Before-and-after change records
* * *

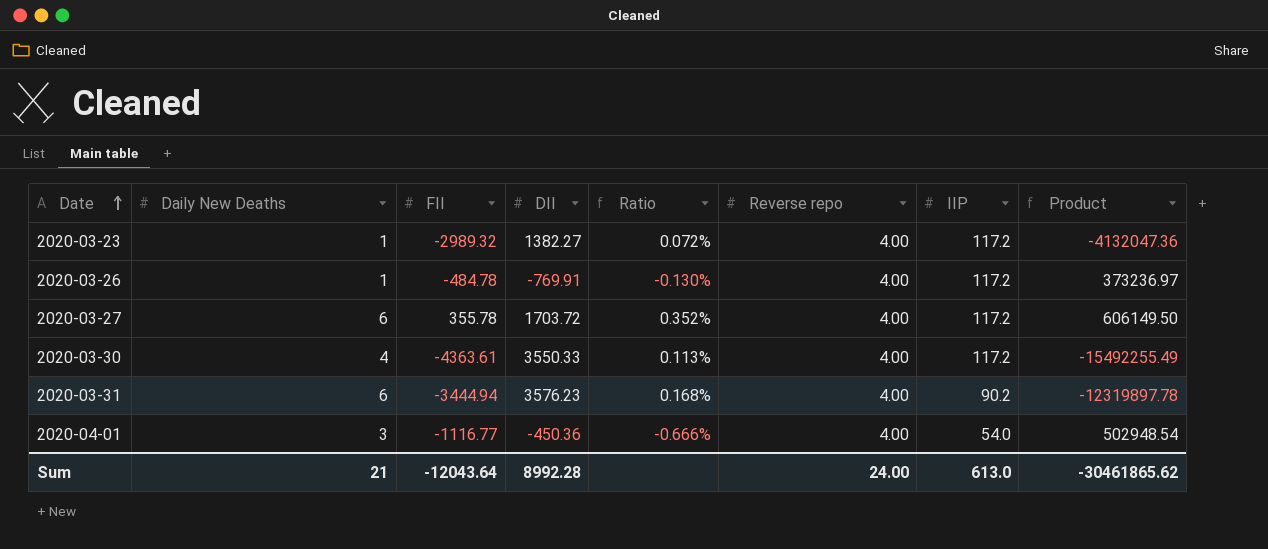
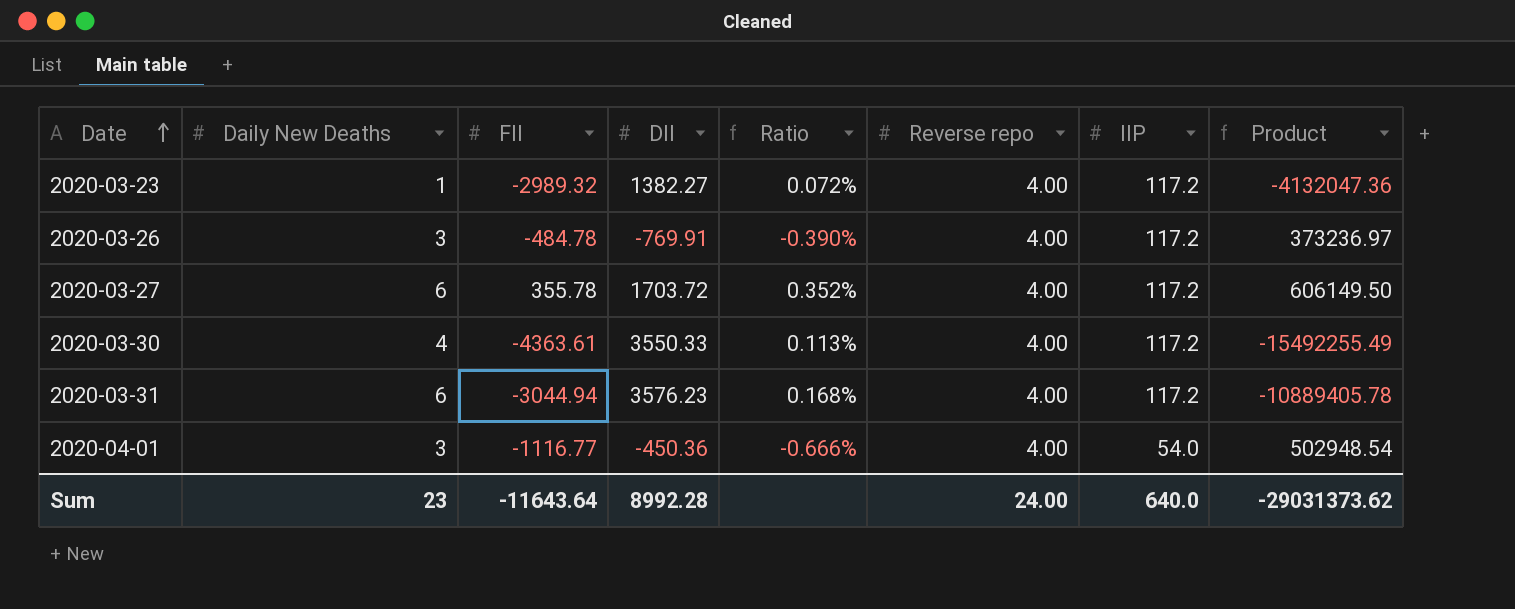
2020-03-26 | Daily New Deaths: 1 -> 3
2020-03-26 | Ratio: -0.130% -> -0.390%
2020-03-31 | FII: -3444.94 -> -3044.94
2020-03-31 | IIP: 90.2 -> 117.2
2020-03-31 | Product: -12319897.78 -> -10889405.78
Sum | Daily New Deaths: 21 -> 23
Sum | FII: -12043.64 -> -11643.64
Sum | IIP: 613.0 -> 640.0
Sum | Product: -30461865.62 -> -29031373.62

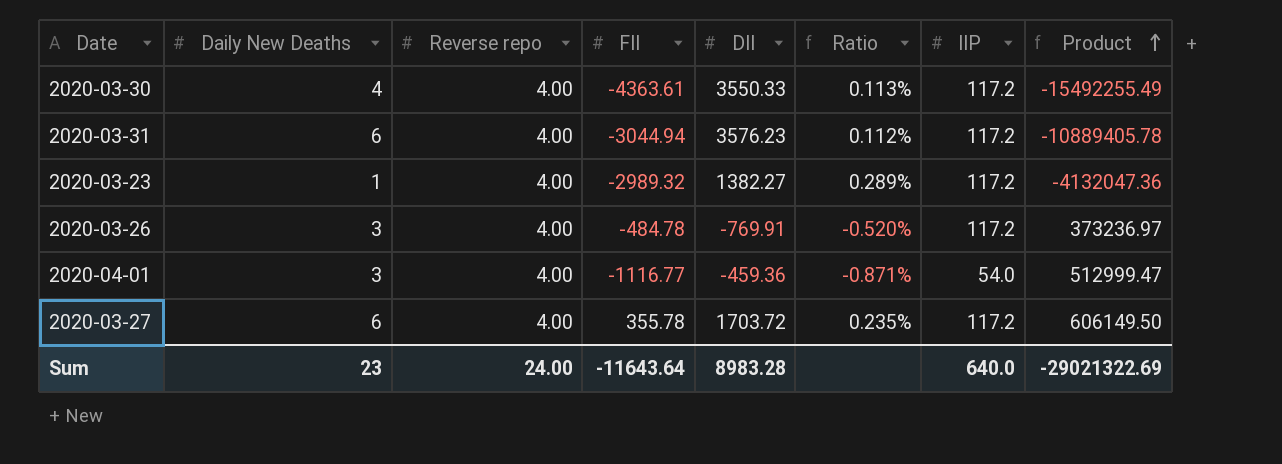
row order: Date ascending -> Product ascending
column Reverse repo | position: 6 -> 3
column Ratio | formula: [Daily New Deaths] / [DII] -> [Reverse repo] / [DII]
2020-04-01 | DII: -450.36 -> -459.36
2020-04-01 | Product: 502948.54 -> 512999.47
Sum | DII: 8992.28 -> 8983.28
Sum | Product: -29031373.62 -> -29021322.69

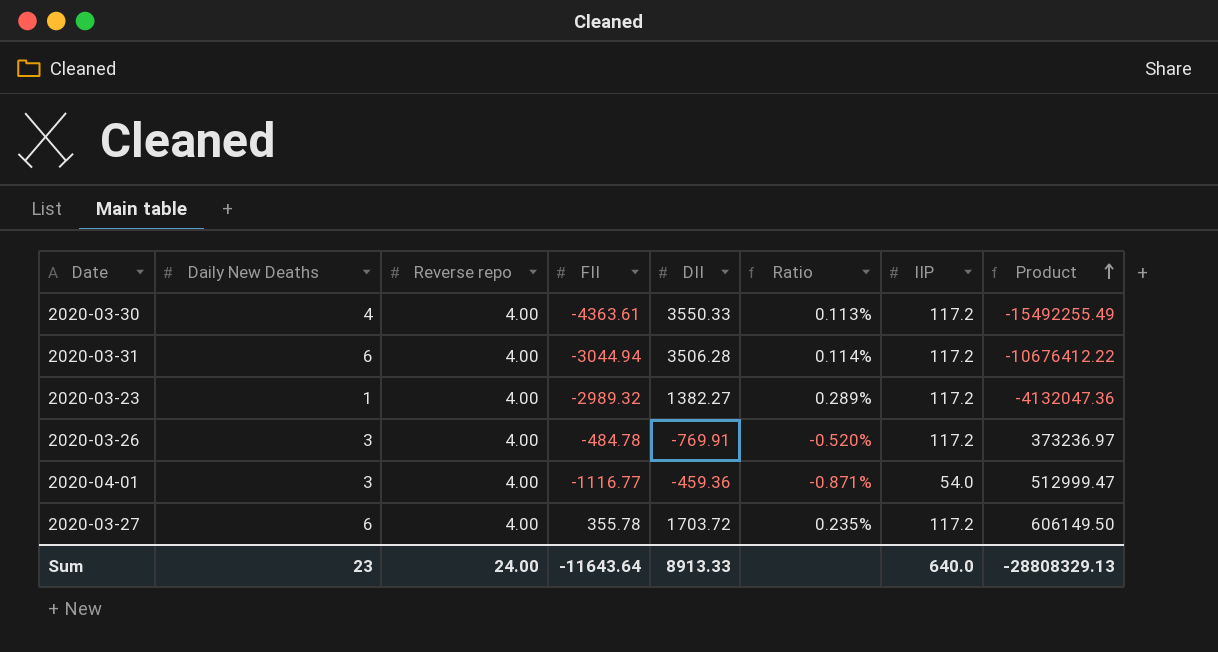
2020-03-31 | DII: 3576.23 -> 3506.28
2020-03-31 | Ratio: 0.112% -> 0.114%
2020-03-31 | Product: -10889405.78 -> -10676412.22
Sum | DII: 8983.28 -> 8913.33
Sum | Product: -29021322.69 -> -28808329.13

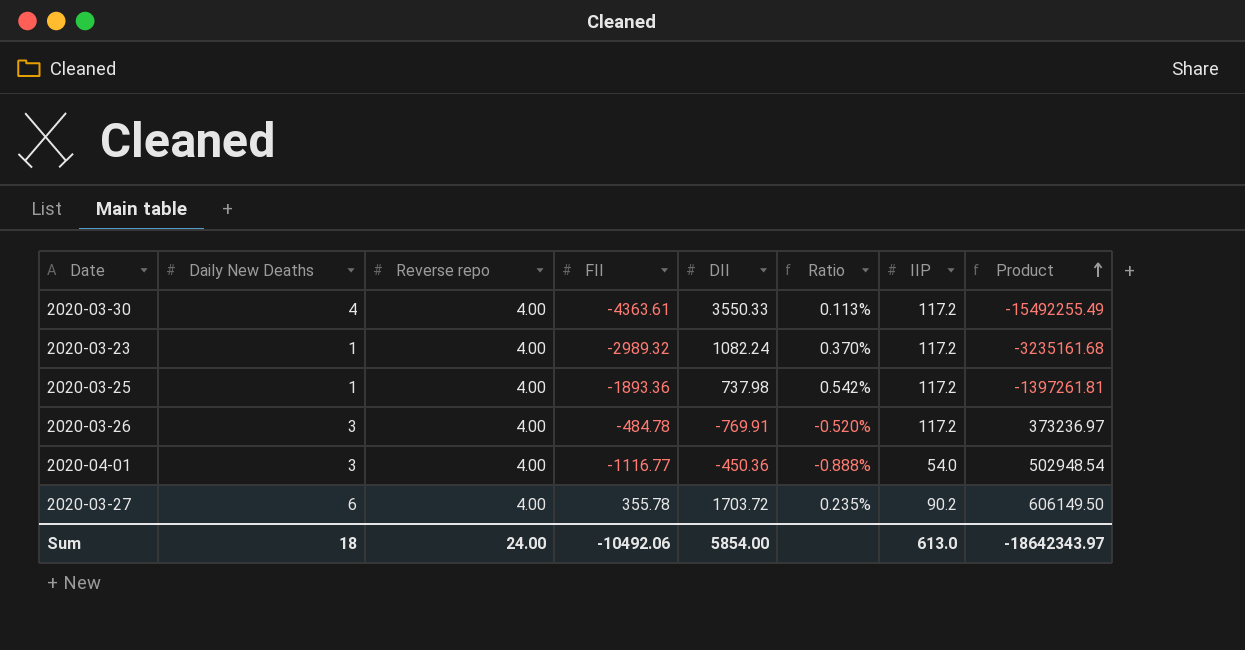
row 2020-03-31: 6 | 4.00 | -3044.94 | 3506.28 | 0.114% | 117.2 | -10676412.22 -> none
2020-03-23 | DII: 1382.27 -> 1082.24
2020-03-23 | Ratio: 0.289% -> 0.370%
2020-03-23 | Product: -4132047.36 -> -3235161.68
row 2020-03-25: none -> 1 | 4.00 | -1893.36 | 737.98 | 0.542% | 117.2 | -1397261.81
2020-04-01 | DII: -459.36 -> -450.36
2020-04-01 | Ratio: -0.871% -> -0.888%
2020-04-01 | Product: 512999.47 -> 502948.54
2020-03-27 | IIP: 117.2 -> 90.2
Sum | Daily New Deaths: 23 -> 18
Sum | FII: -11643.64 -> -10492.06
Sum | DII: 8913.33 -> 5854.00
Sum | IIP: 640.0 -> 613.0
Sum | Product: -28808329.13 -> -18642343.97

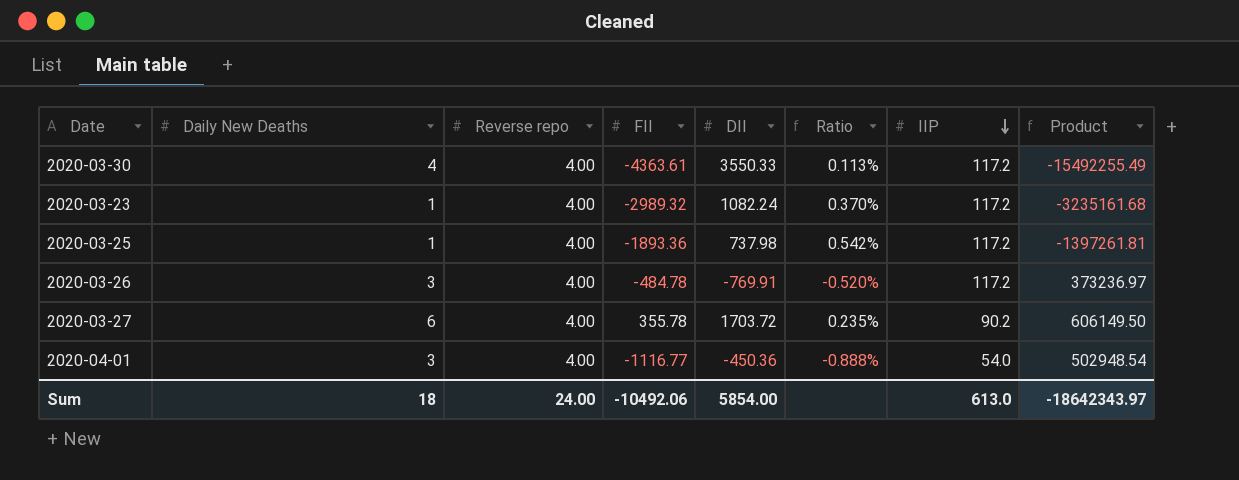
row order: Product ascending -> IIP descending

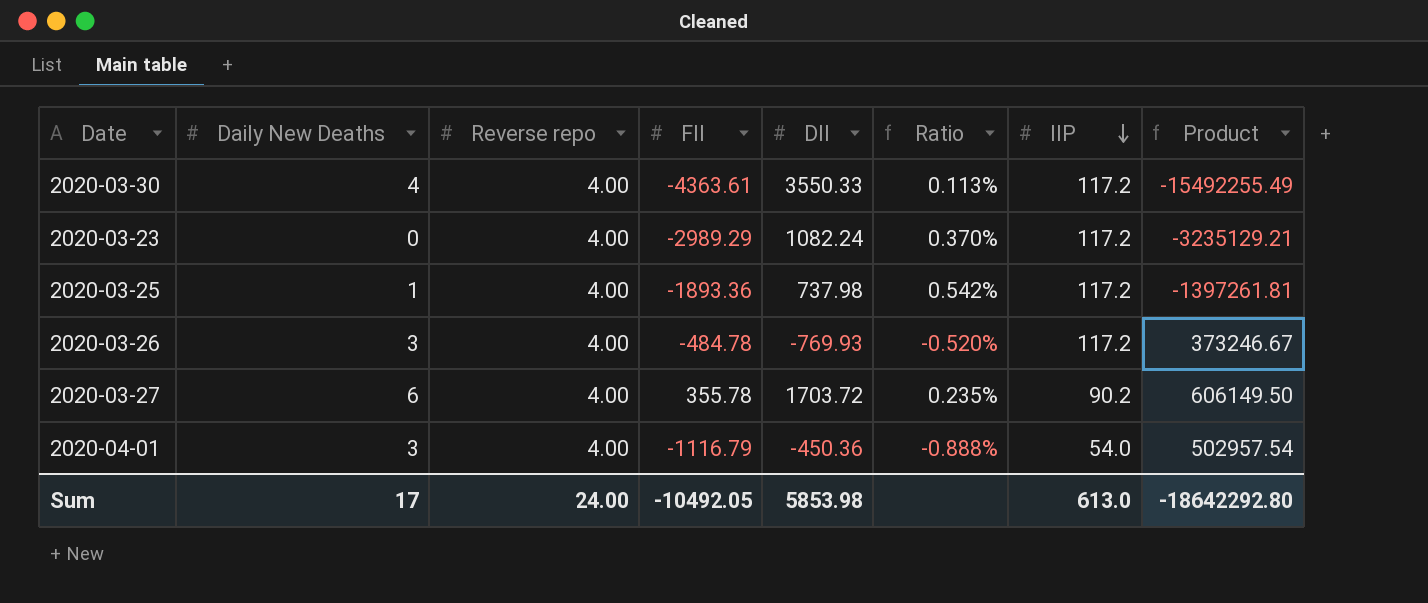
2020-03-23 | Daily New Deaths: 1 -> 0
2020-03-23 | FII: -2989.32 -> -2989.29
2020-03-23 | Product: -3235161.68 -> -3235129.21
2020-03-26 | DII: -769.91 -> -769.93
2020-03-26 | Product: 373236.97 -> 373246.67
2020-04-01 | FII: -1116.77 -> -1116.79
2020-04-01 | Product: 502948.54 -> 502957.54
Sum | Daily New Deaths: 18 -> 17
Sum | FII: -10492.06 -> -10492.05
Sum | DII: 5854.00 -> 5853.98
Sum | Product: -18642343.97 -> -18642292.80

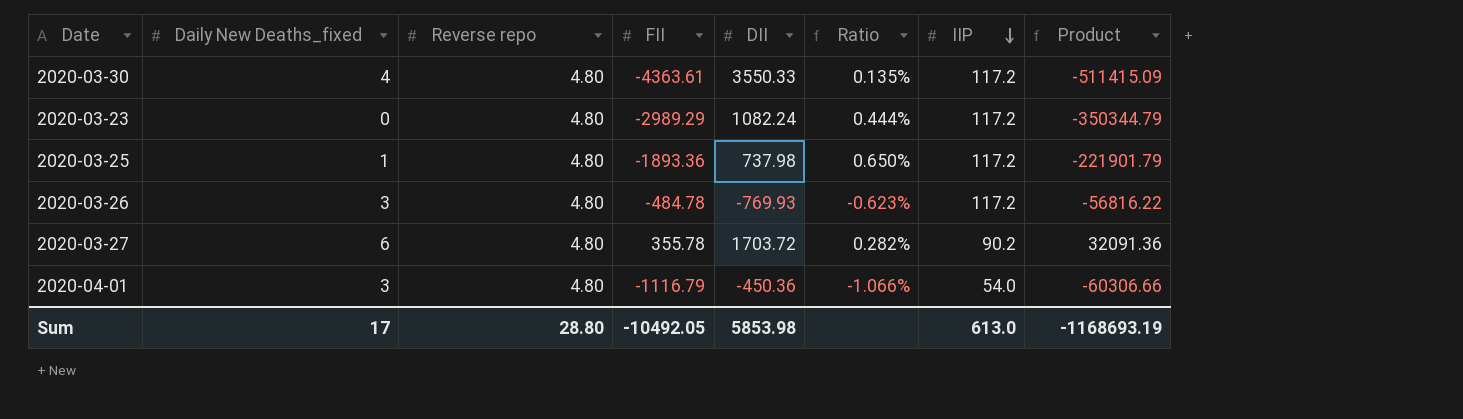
column name: Daily New Deaths -> Daily New Deaths_fixed
column Product | formula: [FII] * [DII] -> [FII] * [IIP]
2020-03-30 | Reverse repo: 4.00 -> 4.80
2020-03-30 | Ratio: 0.113% -> 0.135%
2020-03-23 | Reverse repo: 4.00 -> 4.80
2020-03-23 | Ratio: 0.370% -> 0.444%
2020-03-25 | Reverse repo: 4.00 -> 4.80
2020-03-25 | Ratio: 0.542% -> 0.650%
2020-03-26 | Reverse repo: 4.00 -> 4.80
2020-03-26 | Ratio: -0.520% -> -0.623%
2020-03-27 | Reverse repo: 4.00 -> 4.80
2020-03-27 | Ratio: 0.235% -> 0.282%
2020-04-01 | Reverse repo: 4.00 -> 4.80
2020-04-01 | Ratio: -0.888% -> -1.066%
Sum | Reverse repo: 24.00 -> 28.80
Sum | Product: -18642292.80 -> -1168693.19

* * *

_HOW TO COMPLETE THIS TASK_
In the entries above, which lines run from the one with "2020-04-01 | FII: -1116.77 -> -1116.79" up to and including the one with "2020-03-25 | Ratio: 0.542% -> 0.650%"? Write them out exactly, without the pictures.

_SOLUTION_
2020-04-01 | FII: -1116.77 -> -1116.79
2020-04-01 | Product: 502948.54 -> 502957.54
Sum | Daily New Deaths: 18 -> 17
Sum | FII: -10492.06 -> -10492.05
Sum | DII: 5854.00 -> 5853.98
Sum | Product: -18642343.97 -> -18642292.80

column name: Daily New Deaths -> Daily New Deaths_fixed
column Product | formula: [FII] * [DII] -> [FII] * [IIP]
2020-03-30 | Reverse repo: 4.00 -> 4.80
2020-03-30 | Ratio: 0.113% -> 0.135%
2020-03-23 | Reverse repo: 4.00 -> 4.80
2020-03-23 | Ratio: 0.370% -> 0.444%
2020-03-25 | Reverse repo: 4.00 -> 4.80
2020-03-25 | Ratio: 0.542% -> 0.650%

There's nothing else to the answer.